What constitutes a proper authentic taco has long left people divided. Hard or soft shell? Cornflour or wheat? Sour cream? Lettuce? Almost everyone has an opinion as to what should go in one.
The taco festival runs all day on Saturday June 6, and is set to see nine different vendors all vying to makes Hanoi’s best taco, with a trophy even awarded to the winner. There will also be a host of live entertainment including DJs, a live band and a drag show.
What constitutes a proper authentic taco has long left people divided. Hard or soft shell? Cornflour or wheat? Sour cream? Lettuce? Almost everyone has an opinion as to what should go in one, though perhaps it is better to just happily go with the flow and experiment.
Elvira Hoby runs a food company called Xin Free, which started out as a hummus brand but has expanded to include a wide range of healthy, vegan food. She missed last year’s taco festival so calls herself a “taco virgin,’ but is looking forward to slinging tacos at this year’s event. “Am very excited and a little nervous as I think it’s going to be our busiest festival yet. The entertainment and food is going to be the most fun and creative we’ve seen so far,” Hoby says. “Our menu is completely vegan and I have created two new recipes specially for the festival – vegan fried chicken made from tofu, and vegan pulled pork made from jackfruit. Am not sure exactly what is authentic these days but for me it’s all about the toppings. Pickled red onion every time.”
While Melting Pot undoubtedly puts food first, they also try to incorporate positive community work into what they do, either by encouraging their vendors to use green products or through engaging with local charities. This year will even have tacos being made by Keep Hanoi Clean, a volunteer group that started in May 2016, which has organized about 100 cleanup events to raise awareness about environmental protection in the city.
Despite not running a formal taco restaurant, the founder of Keep Hanoi Clean James Kendall is in combative mood and eager for his tacos to make an impact: “Our Greek taco packs a mean punch to the taste buds. So, I don’t think anyone will be able to bring the unique flavor like we will this year. Sure, it’s not authentic Mexican, but that’s what will make our tacos unlike anyone else’s!”
However, when it comes to taking the best taco in Hanoi prize, Naco Taco, a street taco delivery service, might just feel they have the edge, as they are basically four Mexican friends from across the country (Andres from the center of Mexico, Querétaro; Cyan from the North in Tijuana; and chefs Varela and Sam are from the South in Veracruz).

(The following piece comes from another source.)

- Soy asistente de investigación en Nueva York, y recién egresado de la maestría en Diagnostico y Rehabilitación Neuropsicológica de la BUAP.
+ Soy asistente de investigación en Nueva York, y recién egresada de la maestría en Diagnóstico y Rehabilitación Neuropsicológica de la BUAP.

“Passion is the essential ingredient. The only rule applies on how to eat, all the rest can be made of anything.”
“A proper taco needs a handmade corn tortilla freshly cooked on a ‘comal.’ There are very few things that can top that for a Mexican. The smell, the taste, the touch… Luckily our chef Varela has sorted out, says Samantha Romero of Naco Taco. “But we are counting on our Taco Gobernador to win the taco contest! Who doesn’t like shrimps with cheese?”
The festival is set to take place at The 100 beer garden, a large outside space, set a few hundred meters back from Hanoi’s flower market on Au Co in Tay Ho, which specializes in a range of craft beers. It is because of this that Jordi Llagostera might be expected to do well at the taco fest. His tapas and sandwich restaurant La Veranda is based inside the 100 beer garden. He has home advantage.
“Passion is the essential ingredient. The only rule applies on how to eat, all the rest can be made of anything,” Llagostera says. “I’m putting my best efforts into making fusion tacos, trying to bring out Vietnamese flavours with Mexican standards and Spanish roots. All with a funny twist.”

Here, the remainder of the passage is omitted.